=== Section Start ===

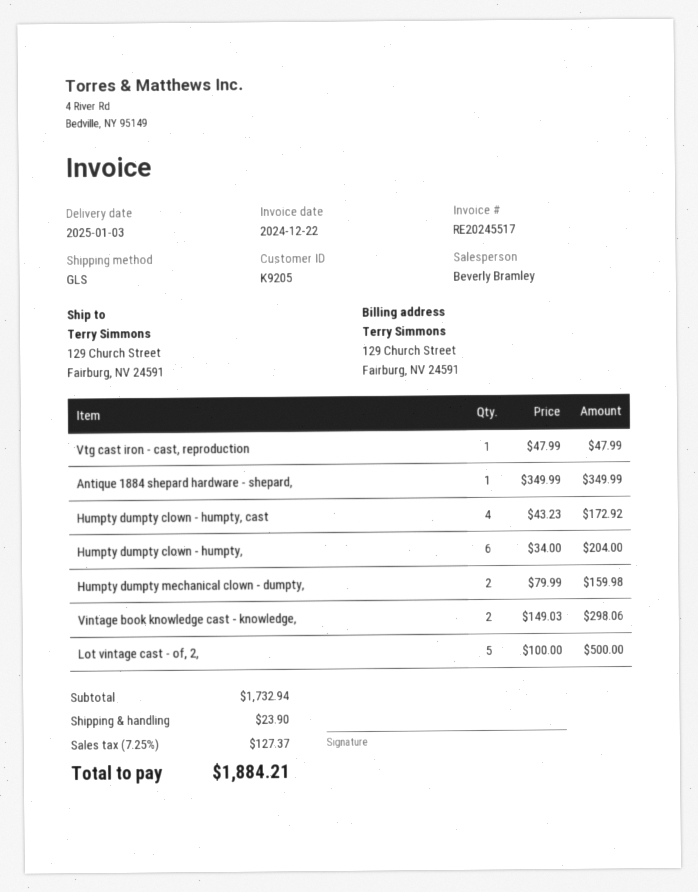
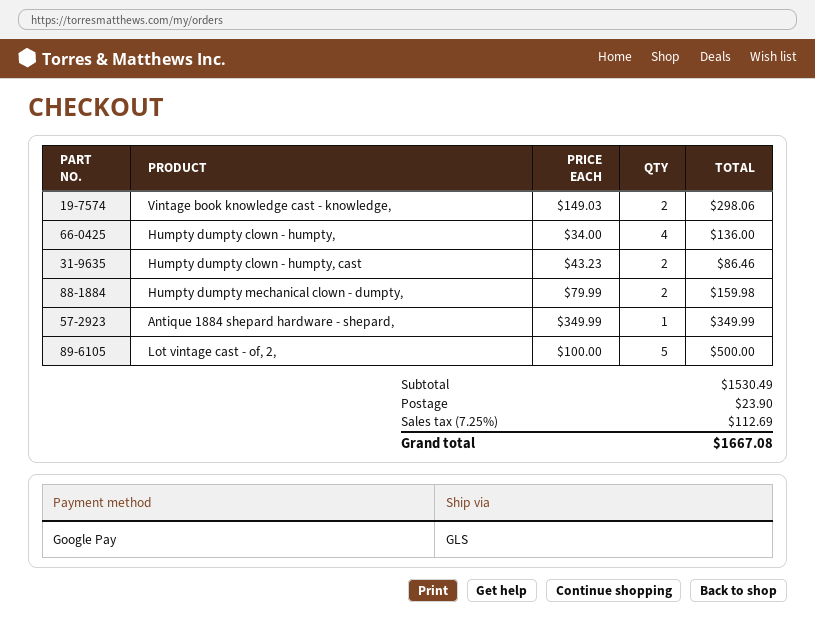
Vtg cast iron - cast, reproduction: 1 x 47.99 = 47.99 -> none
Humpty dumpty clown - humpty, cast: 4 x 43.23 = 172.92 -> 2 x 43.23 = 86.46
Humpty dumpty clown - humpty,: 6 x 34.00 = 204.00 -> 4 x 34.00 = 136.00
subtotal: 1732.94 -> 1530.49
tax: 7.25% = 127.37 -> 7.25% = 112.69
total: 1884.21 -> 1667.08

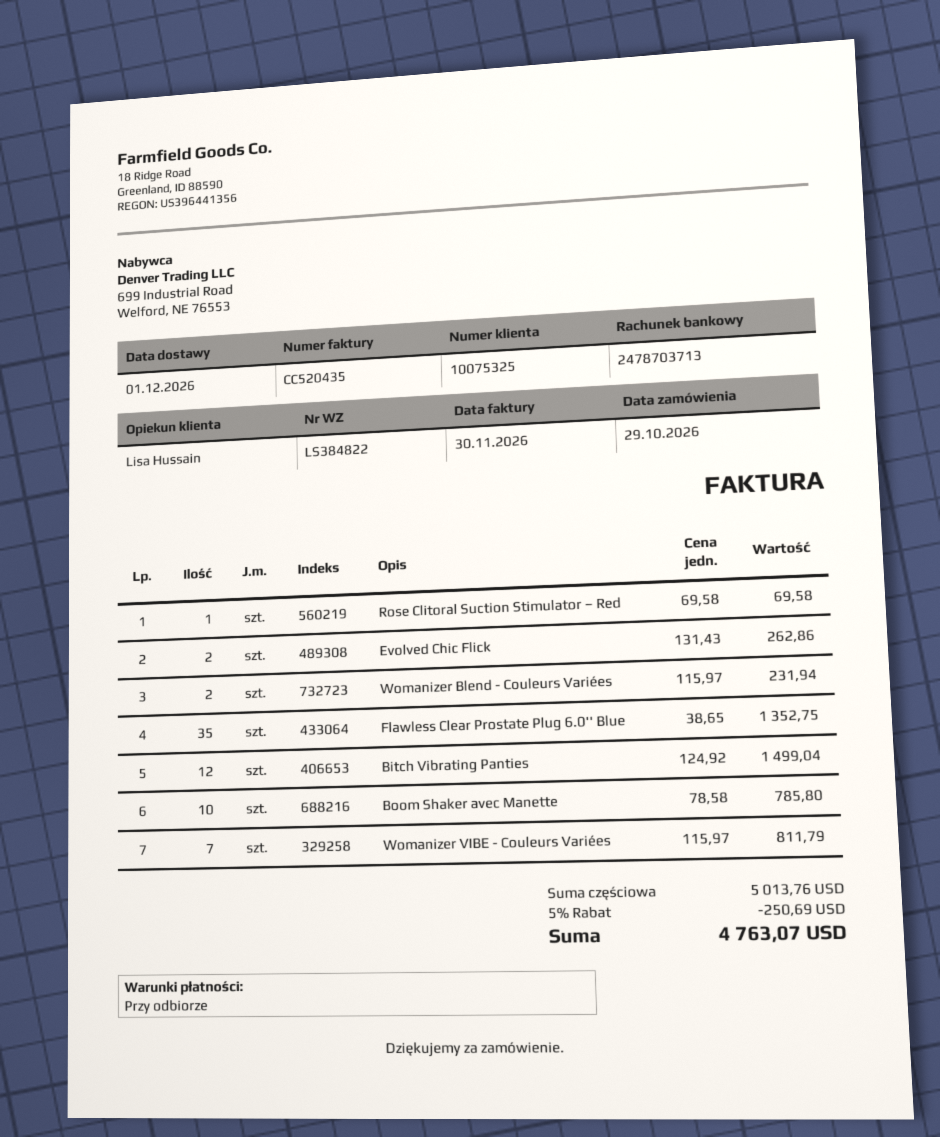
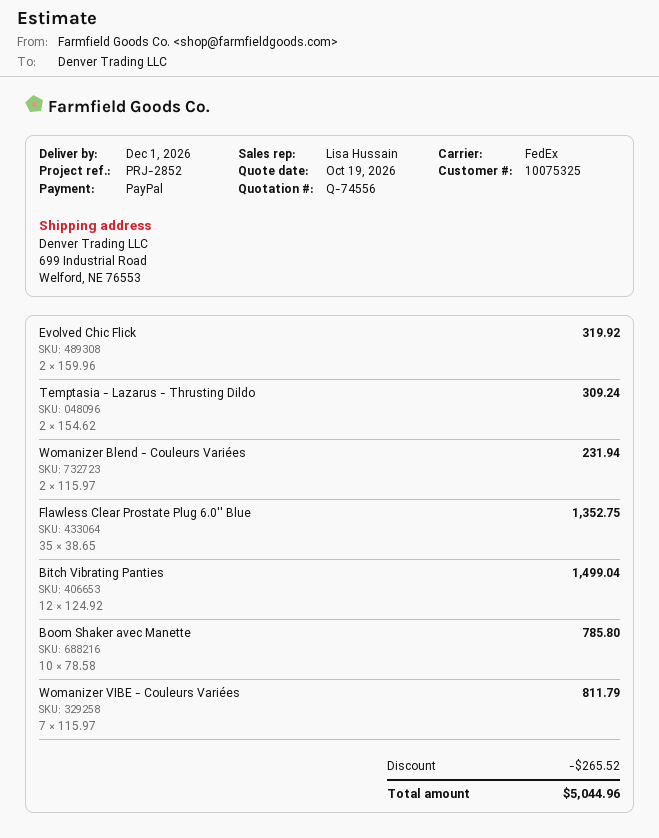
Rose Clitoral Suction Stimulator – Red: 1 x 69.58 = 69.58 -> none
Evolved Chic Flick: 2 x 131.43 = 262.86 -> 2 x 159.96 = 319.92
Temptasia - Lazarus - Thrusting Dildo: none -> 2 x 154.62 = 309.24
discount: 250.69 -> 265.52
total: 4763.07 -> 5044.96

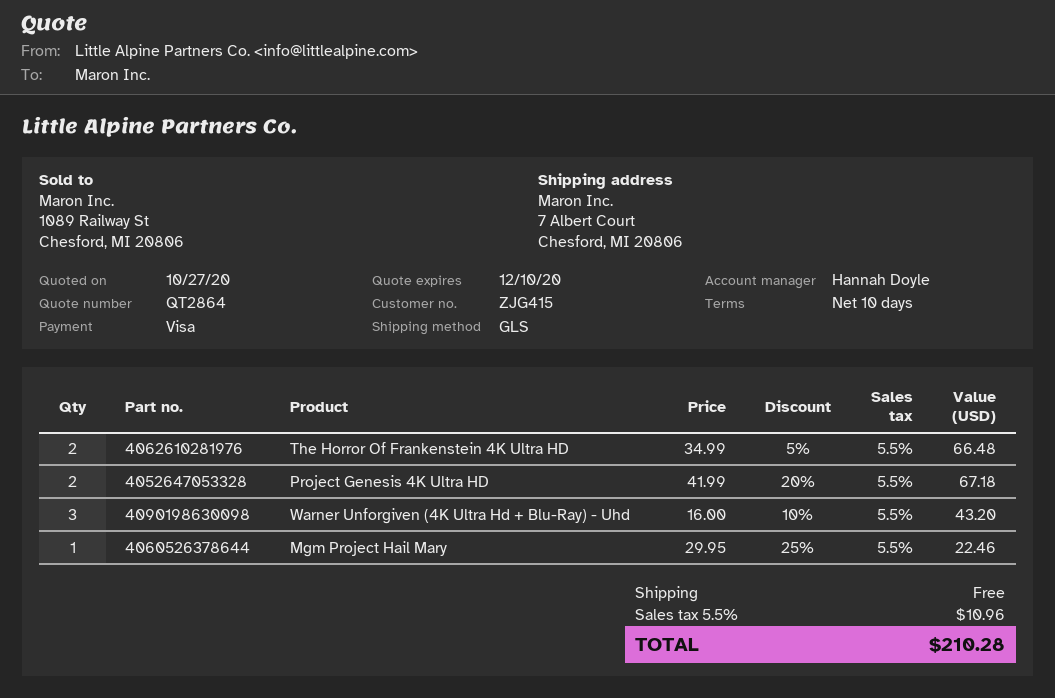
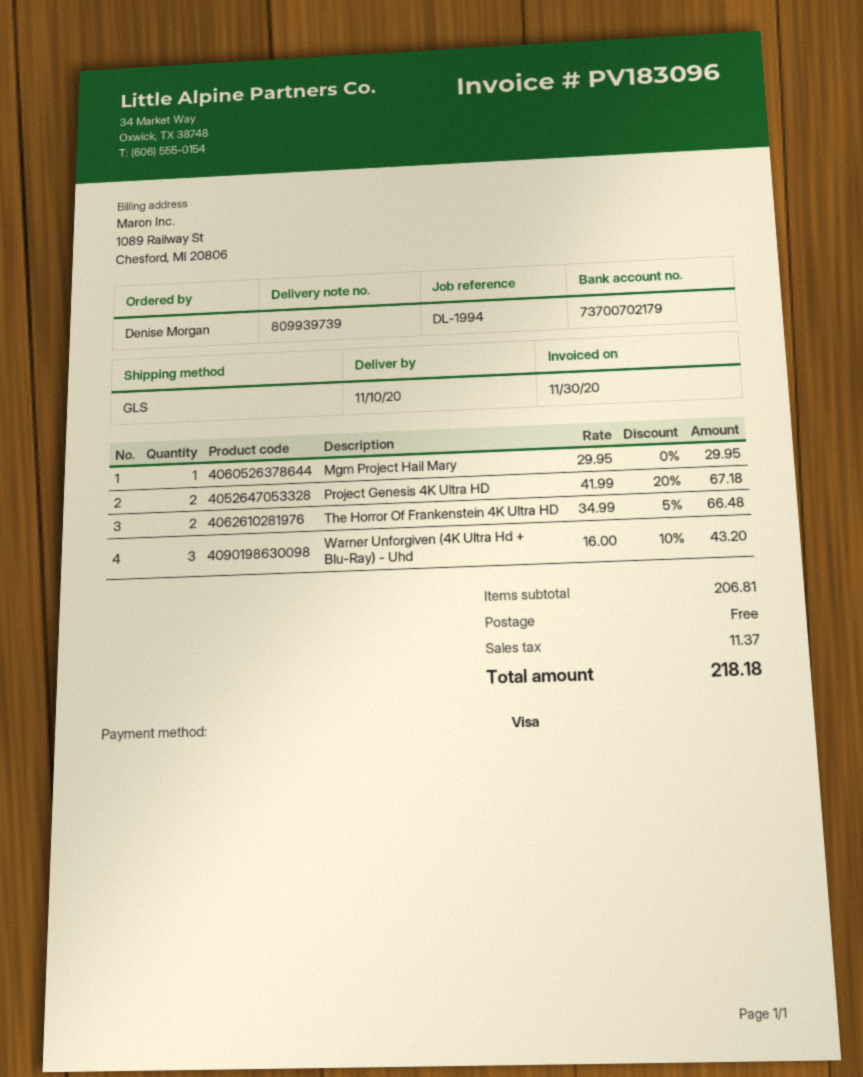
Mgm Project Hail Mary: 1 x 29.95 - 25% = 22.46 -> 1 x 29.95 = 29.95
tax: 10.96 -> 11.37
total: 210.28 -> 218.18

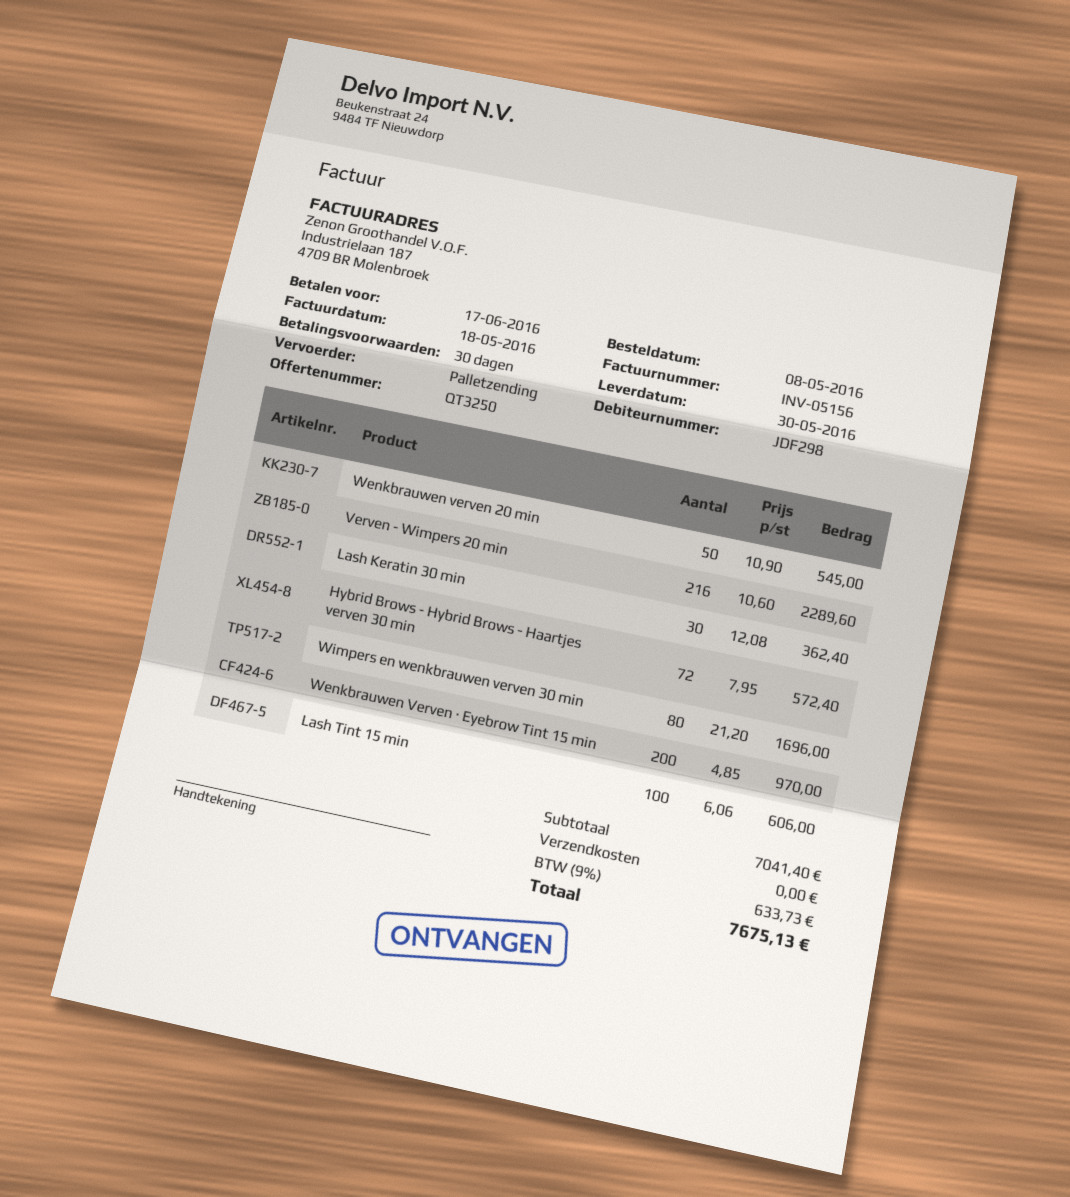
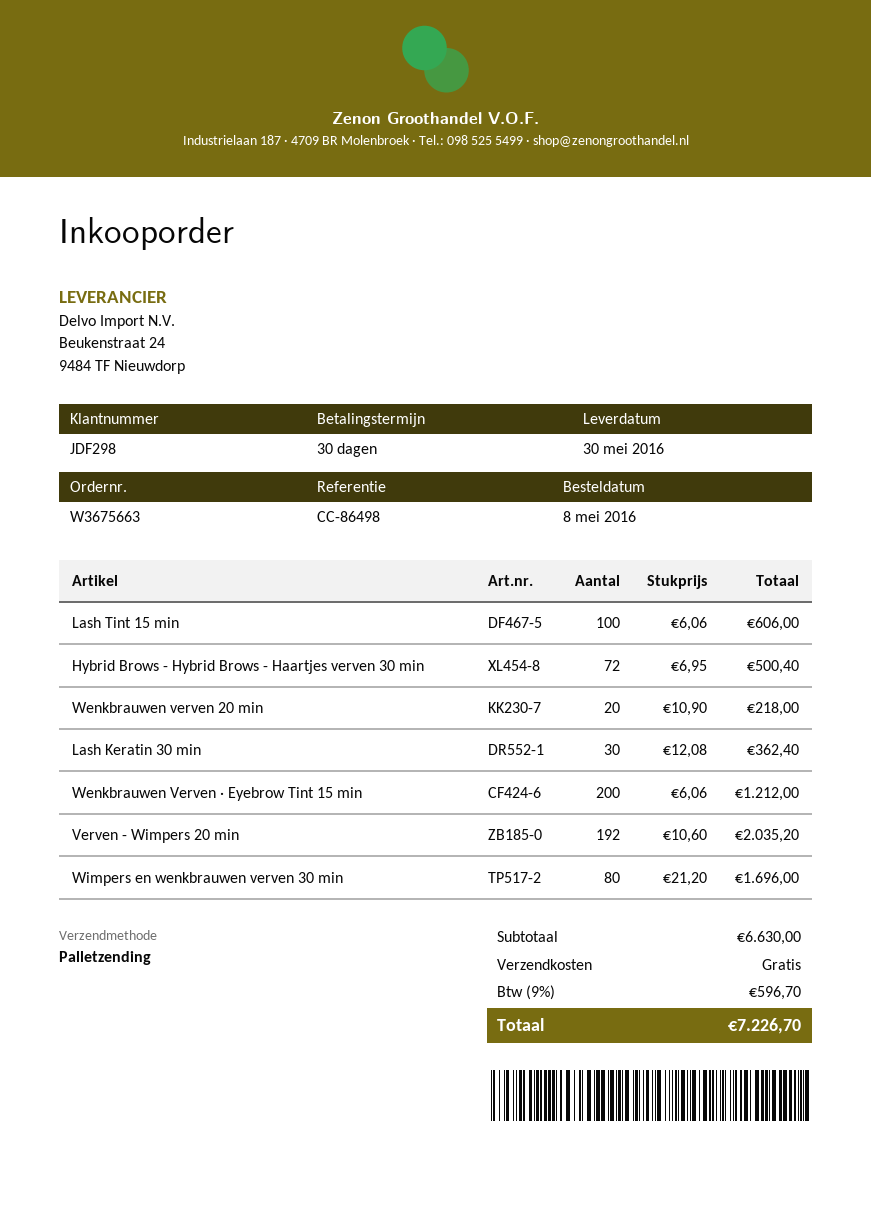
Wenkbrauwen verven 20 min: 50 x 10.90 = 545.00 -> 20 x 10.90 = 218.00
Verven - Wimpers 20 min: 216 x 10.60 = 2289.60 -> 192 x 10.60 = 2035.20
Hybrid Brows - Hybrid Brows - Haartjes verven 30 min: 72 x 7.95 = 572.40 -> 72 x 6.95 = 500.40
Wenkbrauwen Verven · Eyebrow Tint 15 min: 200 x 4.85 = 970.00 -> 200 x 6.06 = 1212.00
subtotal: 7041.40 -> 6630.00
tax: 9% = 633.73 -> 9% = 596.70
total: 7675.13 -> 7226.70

=== Section End ===

Work instructions:
Would you copy every line from the listing above that has the string "humpty" in it?

Exercise solution:
Humpty dumpty clown - humpty, cast: 4 x 43.23 = 172.92 -> 2 x 43.23 = 86.46
Humpty dumpty clown - humpty,: 6 x 34.00 = 204.00 -> 4 x 34.00 = 136.00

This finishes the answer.